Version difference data
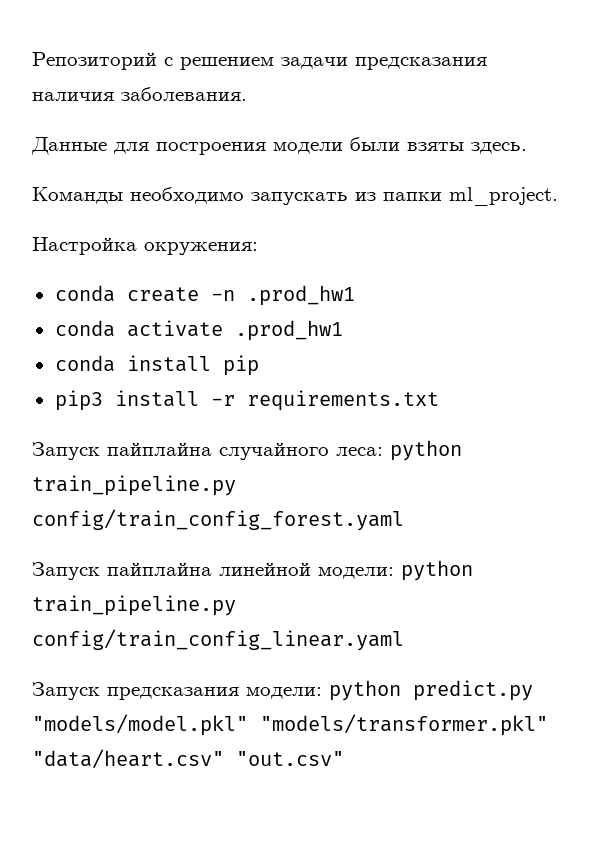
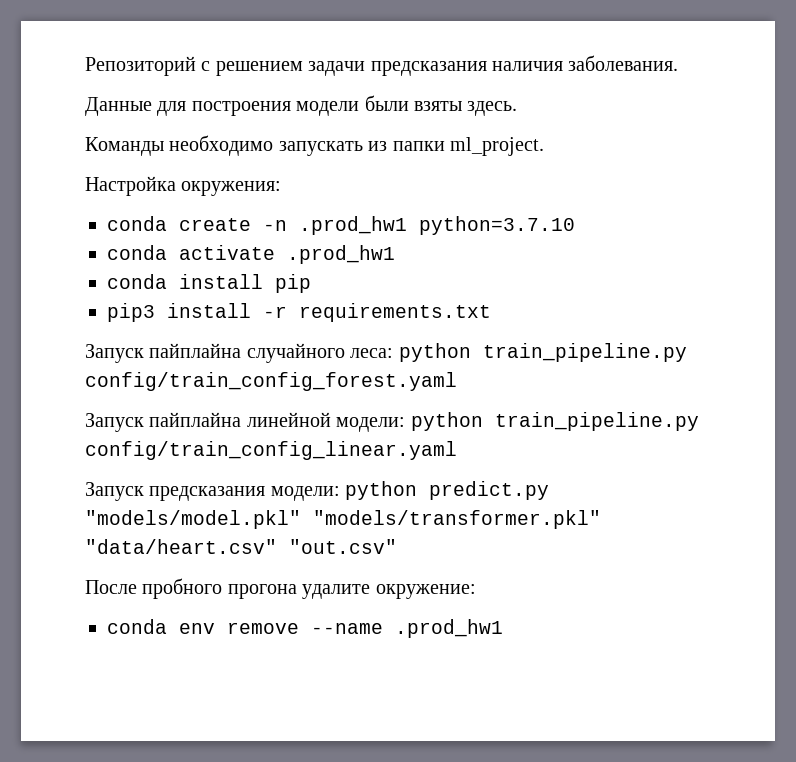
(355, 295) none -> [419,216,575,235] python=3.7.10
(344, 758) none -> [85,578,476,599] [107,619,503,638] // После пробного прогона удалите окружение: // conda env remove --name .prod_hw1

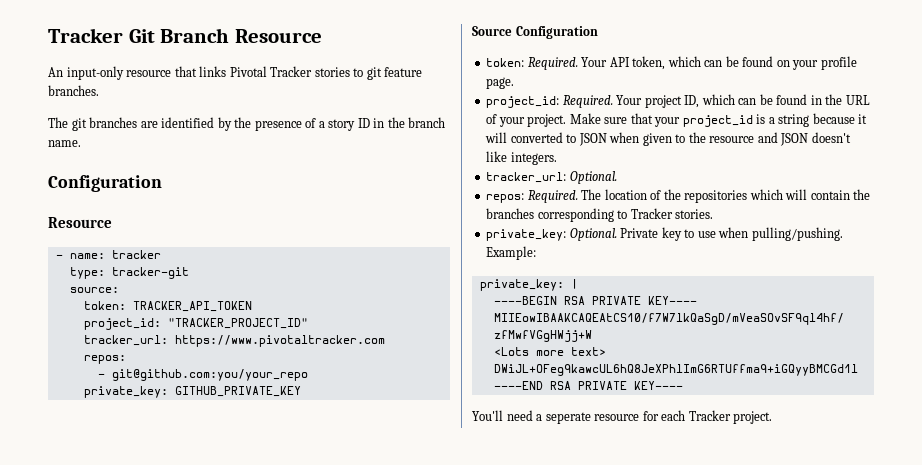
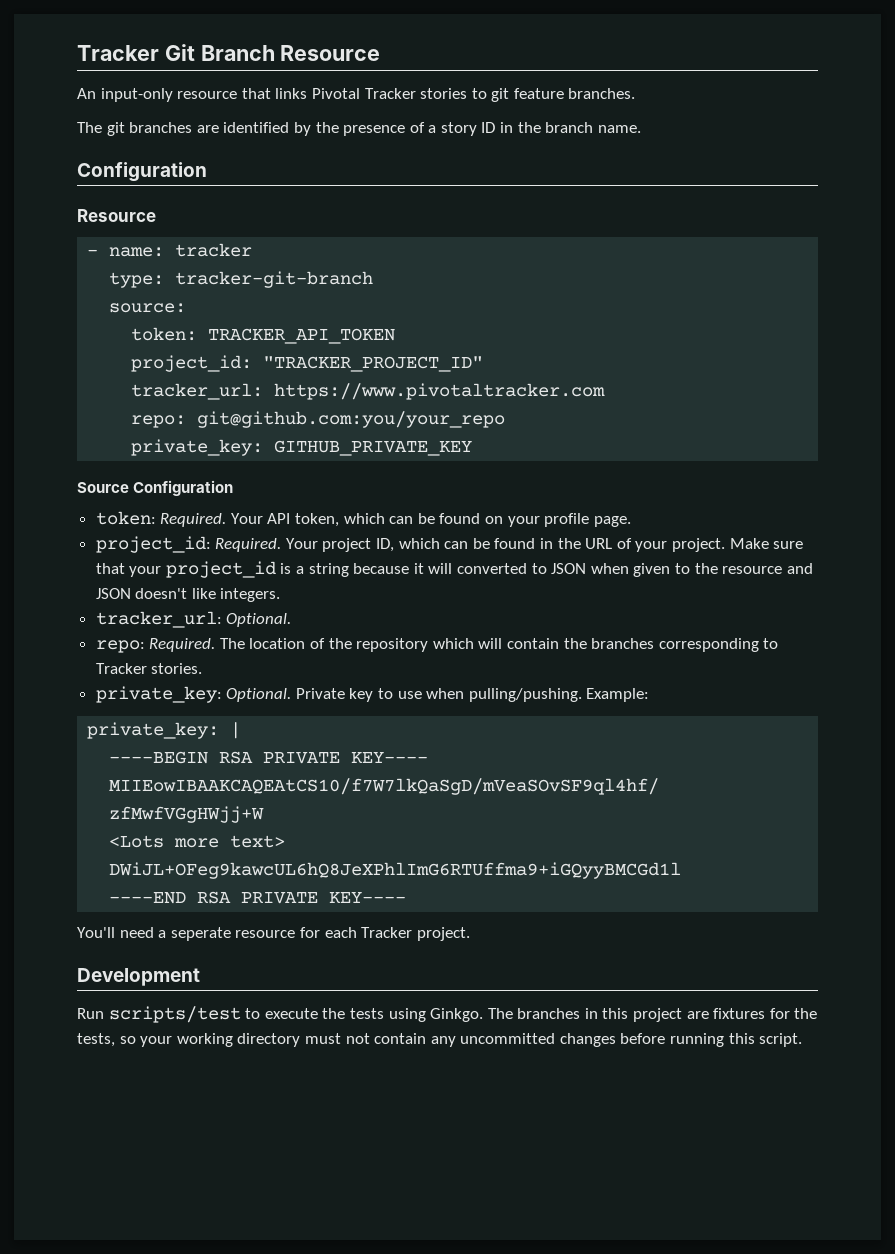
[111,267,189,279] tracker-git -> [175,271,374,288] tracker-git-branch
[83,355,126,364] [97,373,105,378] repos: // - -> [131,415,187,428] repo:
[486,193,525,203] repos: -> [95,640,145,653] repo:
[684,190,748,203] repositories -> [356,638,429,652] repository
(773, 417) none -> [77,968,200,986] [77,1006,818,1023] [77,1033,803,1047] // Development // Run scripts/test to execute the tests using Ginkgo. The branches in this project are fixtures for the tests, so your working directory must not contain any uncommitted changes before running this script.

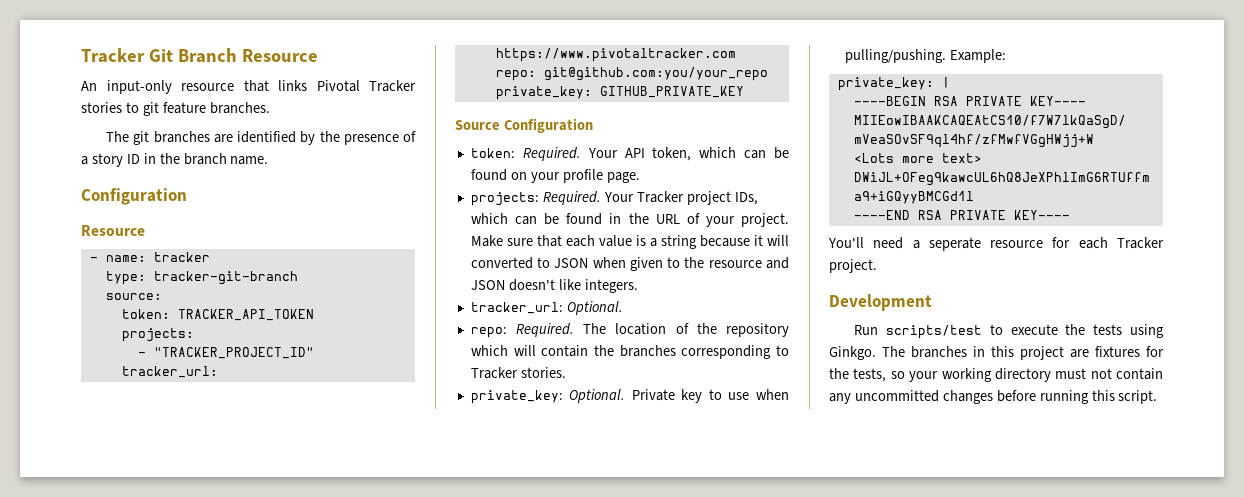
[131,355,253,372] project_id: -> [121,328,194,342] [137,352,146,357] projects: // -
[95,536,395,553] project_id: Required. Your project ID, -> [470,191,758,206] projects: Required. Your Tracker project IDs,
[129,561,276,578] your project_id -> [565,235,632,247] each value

• [PROMPT]: Look through the records above for the string "projects", then copy every line that has it.

• [WRITTEN RESPONSE]:
[131,355,253,372] project_id: -> [121,328,194,342] [137,352,146,357] projects: // -
[95,536,395,553] project_id: Required. Your project ID, -> [470,191,758,206] projects: Required. Your Tracker project IDs,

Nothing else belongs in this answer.